A farmer had a lucky escape when a camouflage-clad gunman with a swastika armband shot at his ute while fleeing a West Australian town after killing a workmate.
Rob Linto says he spotted Lachlan Bowles, who was armed and on foot, about two hours after the 25-year-old killed Terry Czernowski in the Wheatbelt town of Kellerberrin on Thursday.
"I'm just dawdling along, not even in top gear in the ute on this gravel road and I see a bloke there," he told The West Australian newspaper on Friday.
"I didn't think much of it but then I saw him stop ... he had a gun pointed at me as I'm coming towards him.
"So as I saw the gun, I thought I've got to give it to her. So I just put the foot down but obviously, as I went past, he's spun around and lined me up and had a shot."
Mr Linto said the bullet went through a spare tyre and into the top of the ute's cab above his head.
The incident happened amid a major police manhunt for Bowles, who was wearing camouflage clothing and reportedly a swastika armband, in the hours after he killed Mr Czernowski at a grain silo manufacturing plant about 8.40am.
Residents in Kellerberrin and surrounding districts were ordered to stay indoors as the gunman fled the site and started travelling overland, on foot, through rural properties.
Officers from WA Police's elite Tactical Response Group caught up with Bowles 20km north of the town about 2pm.
Police negotiators tried to convince him to surrender but he refused and turned his gun on himself.
He died at the scene, about 200km east of Perth.
WA Police Minister Paul Papalia said it was a confronting and tragic incident as he expressed his sympathies to those impacted by the shooting.
"I'd also like to extend my thoughts to the first responders, particularly the police who confronted this incident in such a professional fashion," he said.
"What happened yesterday would have been an incredibly confronting task for our specialist police.
"There's nothing quite like fronting up to someone who's prepared to shoot at you."
Mr Papalia declined to answer questions about the incident or whether Bowles had failed police and military recruitment testing, saying it was still under investigation.
Shire of Kellerberrin chief executive Raymond Griffiths said Bowles and his alleged victim were both locals and the community of about 950 people had been shocked by the events.
He said Kellerberrin was a tight-knit community and the focus would be to support the families of the two men and those affected by the fatal shooting.
His words were echoed by local police who responded to the emergency.
"Kellerberrin Police wish to express our sincere condolences to the family and friends of Terry Czernowski and Lachlan Bowles after the tragic set of circumstances that took place in Kellerberrin yesterday," the station said in a tweet on Friday.
"Our thoughts are with you during this incredibly difficult time."
Opposition spokesman for police, Peter Collier, said the community was in mourning.
"My sympathies go out to the victim and to his family," he said.

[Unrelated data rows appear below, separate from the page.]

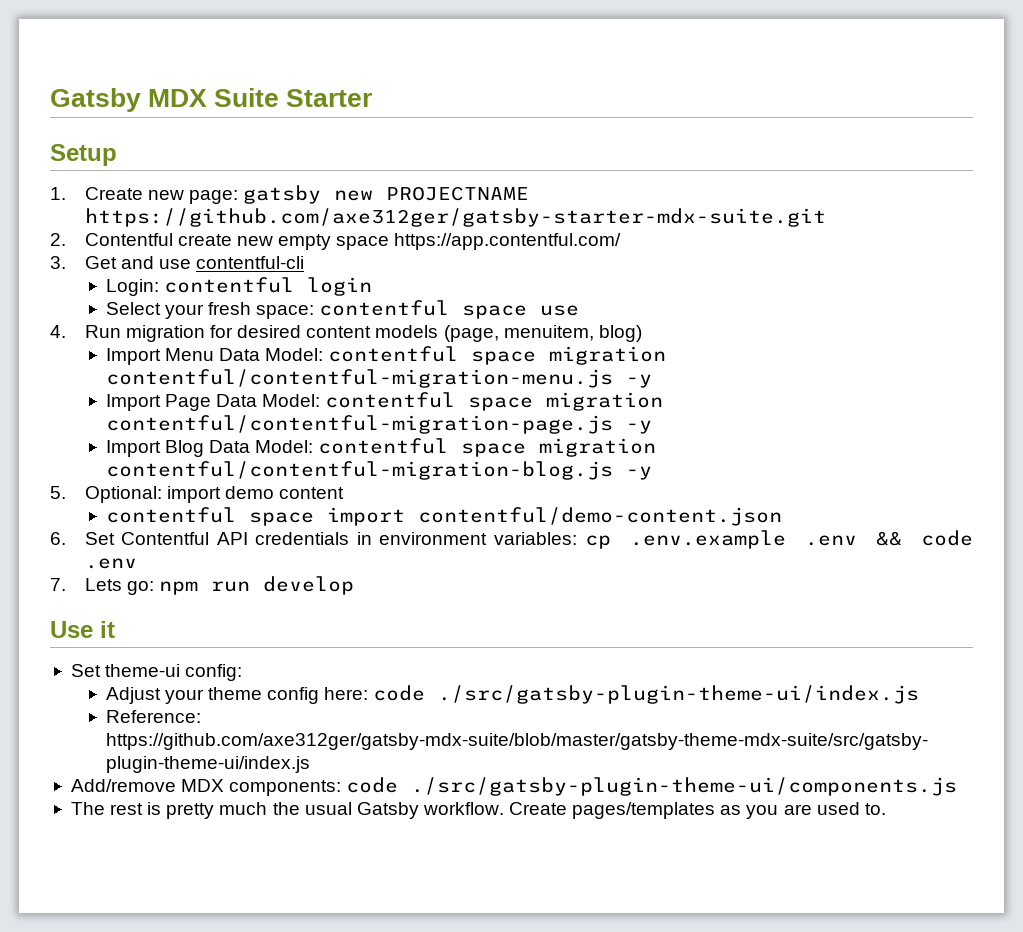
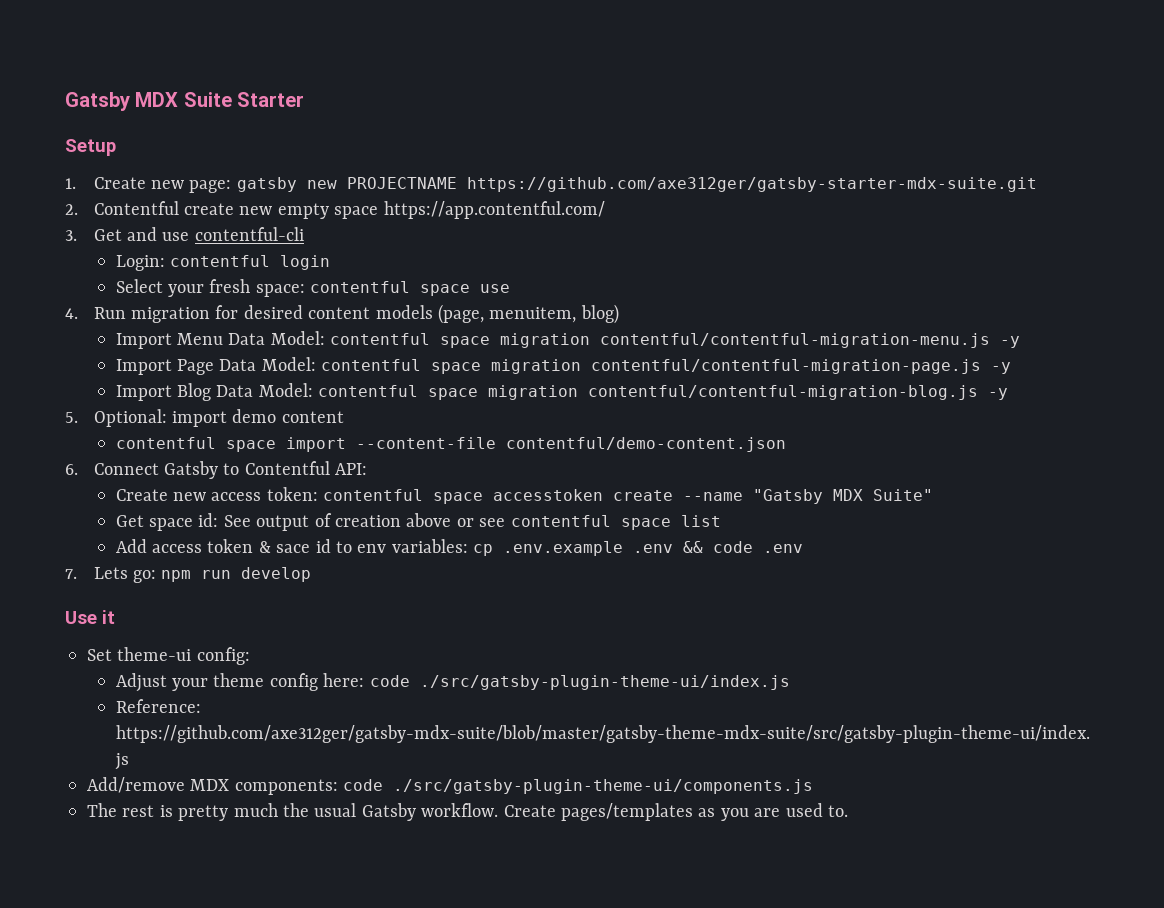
(405, 516) none -> [355,437,496,449] --content-file
[84,532,488,545] Set Contentful API credentials in environment -> [93,461,368,479] [115,487,934,504] [115,513,721,531] [115,539,387,553] Connect Gatsby to Contentful API: // Create new access token: contentful space accesstoken create --name "Gatsby MDX Suite" // Get space id: See output of creation above or see contentful space list // Add access token & sace id to env

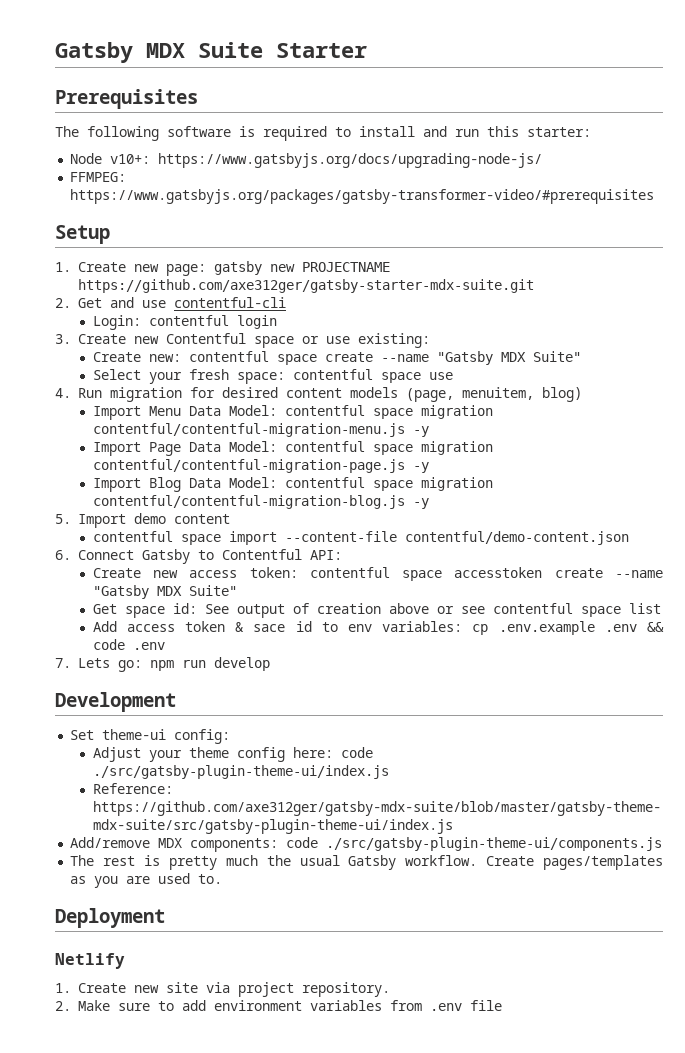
(305, 99) none -> [55,89,198,109] [55,126,591,141] [70,153,543,168] [70,172,127,182] [70,189,655,204] // Prerequisites // The following software is required to install and run this starter: // Node v10+: https://www.gatsbyjs.org/docs/upgrading-node-js/ // FFMPEG: https://www.gatsbyjs.org/packages/gatsby-transformer-video/#prerequisites
[93,201,605,219] [65,230,77,241] Contentful create new empty space https://app.contentful.com/ // 3. -> (71, 303) none
(330, 262) none -> [55,333,430,348] [92,351,581,365] // 3. Create new Contentful space or use existing: // Create new: contentful space create --name "Gatsby MDX Suite"
[93,409,227,427] Optional: import -> [78,514,126,528] Import
[65,610,115,624] Use it -> [55,692,176,712] Development
(848, 811) none -> [55,908,165,928] [55,953,125,969] [55,982,390,997] [55,1000,502,1011] // Deployment // Netlify // 1. Create new site via project repository. // 2. Make sure to add environment variables from .env file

"I cannot imagine what it must be like to lose a father, or a son, or a brother, or a friend, no circumstances."
Mr Collier said the deaths could have been avoided as he criticised the Cook government for failing to adequately reform the state's gun laws as it had promised.
Mr Papalia said the government was rewriting the Firearms Act and the laws would be the toughest in the country, with a draft to be completed in the coming months.
He also said the legislation was likely to include regulations for applicants to undertake mental health checks.